Agamben spricht von der Grenze, die zwischen den gelebten Grundsätzen einer Gesellschaft und deren Übertretung liegen. Die roten Linien sind allesamt übertreten, ohne dass es bemerkt worden wäre. Eine Grenzbetrachtung zu Zeiten der Pandemie:

1) Der erste und vielleicht schwerwiegendste Punkt betrifft die Leichen der Verstorbenen.

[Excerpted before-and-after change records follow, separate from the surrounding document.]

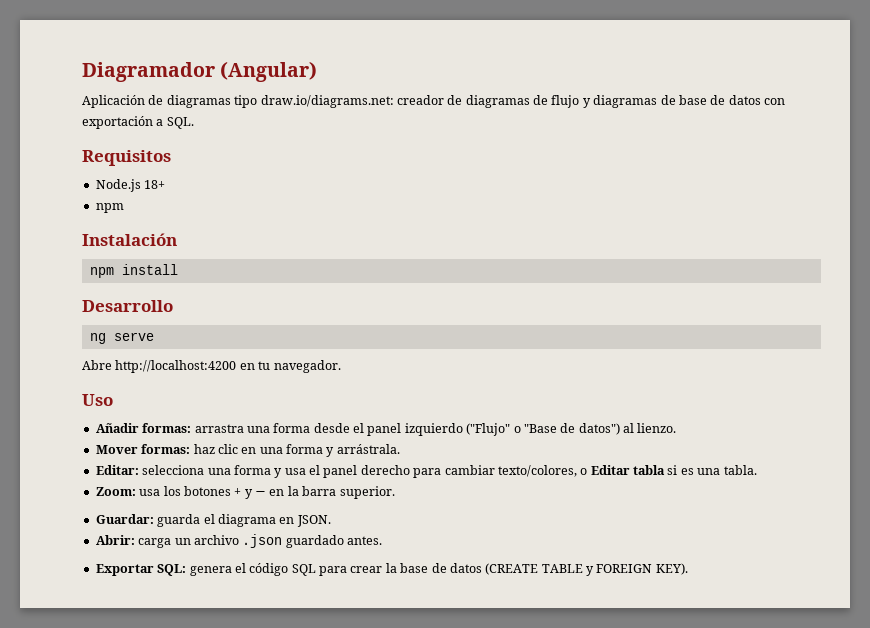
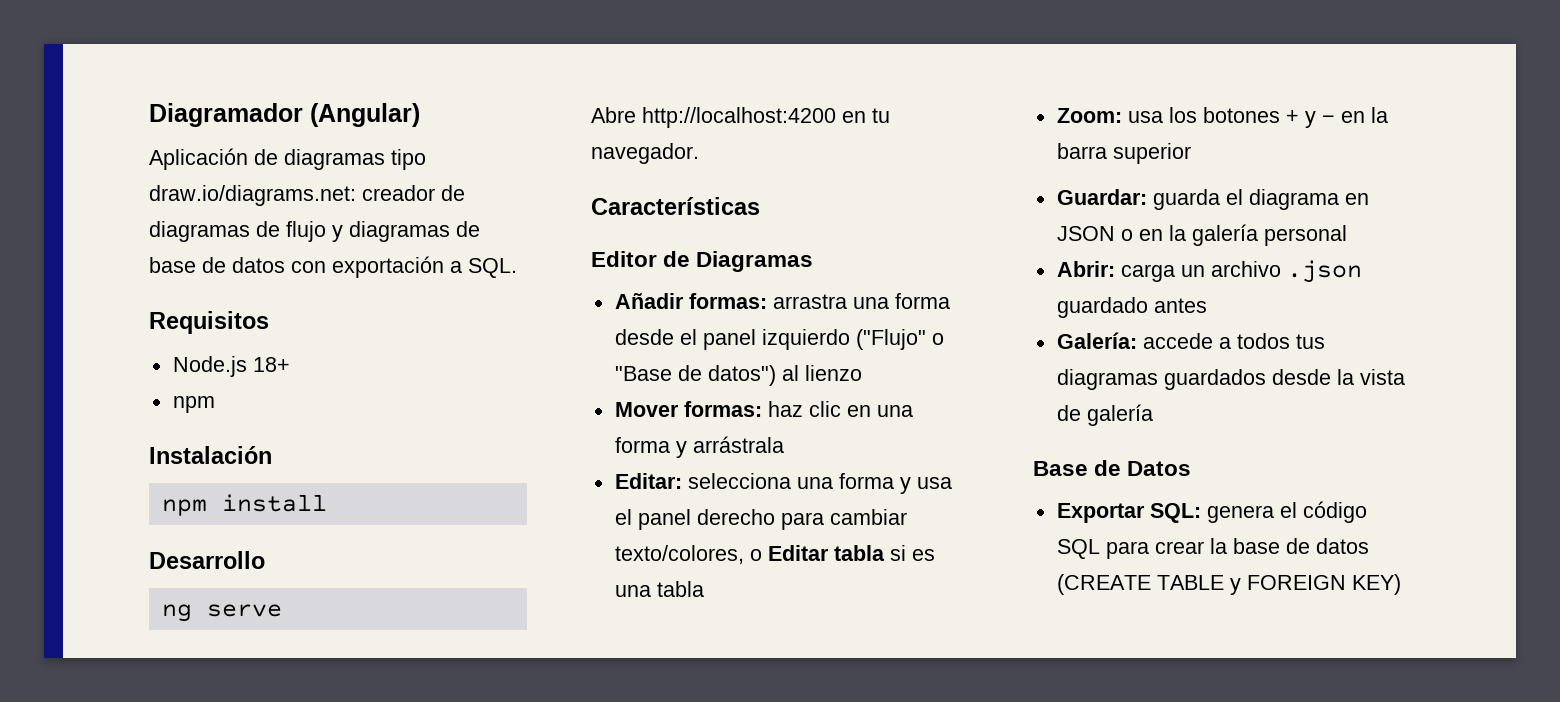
- Uso
+ Características
+ Editor de Diagramas
- Añadir formas: arrastra una forma desde el panel izquierdo ("Flujo" o "Base de datos") al lienzo.
+ Añadir formas: arrastra una forma desde el panel izquierdo ("Flujo" o "Base de datos") al lienzo
- Mover formas: haz clic en una forma y arrástrala.
+ Mover formas: haz clic en una forma y arrástrala
- Editar: selecciona una forma y usa el panel derecho para cambiar texto/colores, o Editar tabla si es una tabla.
+ Editar: selecciona una forma y usa el panel derecho para cambiar texto/colores, o Editar tabla si es una tabla
- Zoom: usa los botones + y − en la barra superior.
+ Zoom: usa los botones + y − en la barra superior
- Guardar: guarda el diagrama en JSON.
+ Guardar: guarda el diagrama en JSON o en la galería personal
- Abrir: carga un archivo .json guardado antes.
+ Abrir: carga un archivo .json guardado antes
+ Galería: accede a todos tus diagramas guardados desde la vista de galería
+ Base de Datos
- Exportar SQL: genera el código SQL para crear la base de datos (CREATE TABLE y FOREIGN KEY).
+ Exportar SQL: genera el código SQL para crear la base de datos (CREATE TABLE y FOREIGN KEY)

Wie konnten wir akzeptieren, dass im Namen eines unbestimmten Risikos unsere Lieben und die Menschen im Allgemeinen nicht nur allein sterben, sondern dass - was in der Geschichte von Antigone bis heute noch nie vorgekommen ist - ihre Leichen ohne Begräbnis verbrannt werden?
2) Wir haben dann ohne große Mühe akzeptiert, nur im Namen eines nicht näher zu bezeichnenden Risikos, unsere Bewegungsfreiheit in einem Ausmaß einzuschränken, wie es in der Geschichte des Landes noch nie vorgekommen ist, nicht einmal während der beiden Weltkriege (die Ausgangssperre während des Krieges war auf bestimmte Stunden beschränkt). Wir akzeptierten also, nur aufgrund eines nicht näher spezifizierbaren Risikos, unsere Freundschafts- und Liebesbeziehungen auszusetzen, weil unser Nachbar zu einer möglichen Ansteckungsquelle geworden war.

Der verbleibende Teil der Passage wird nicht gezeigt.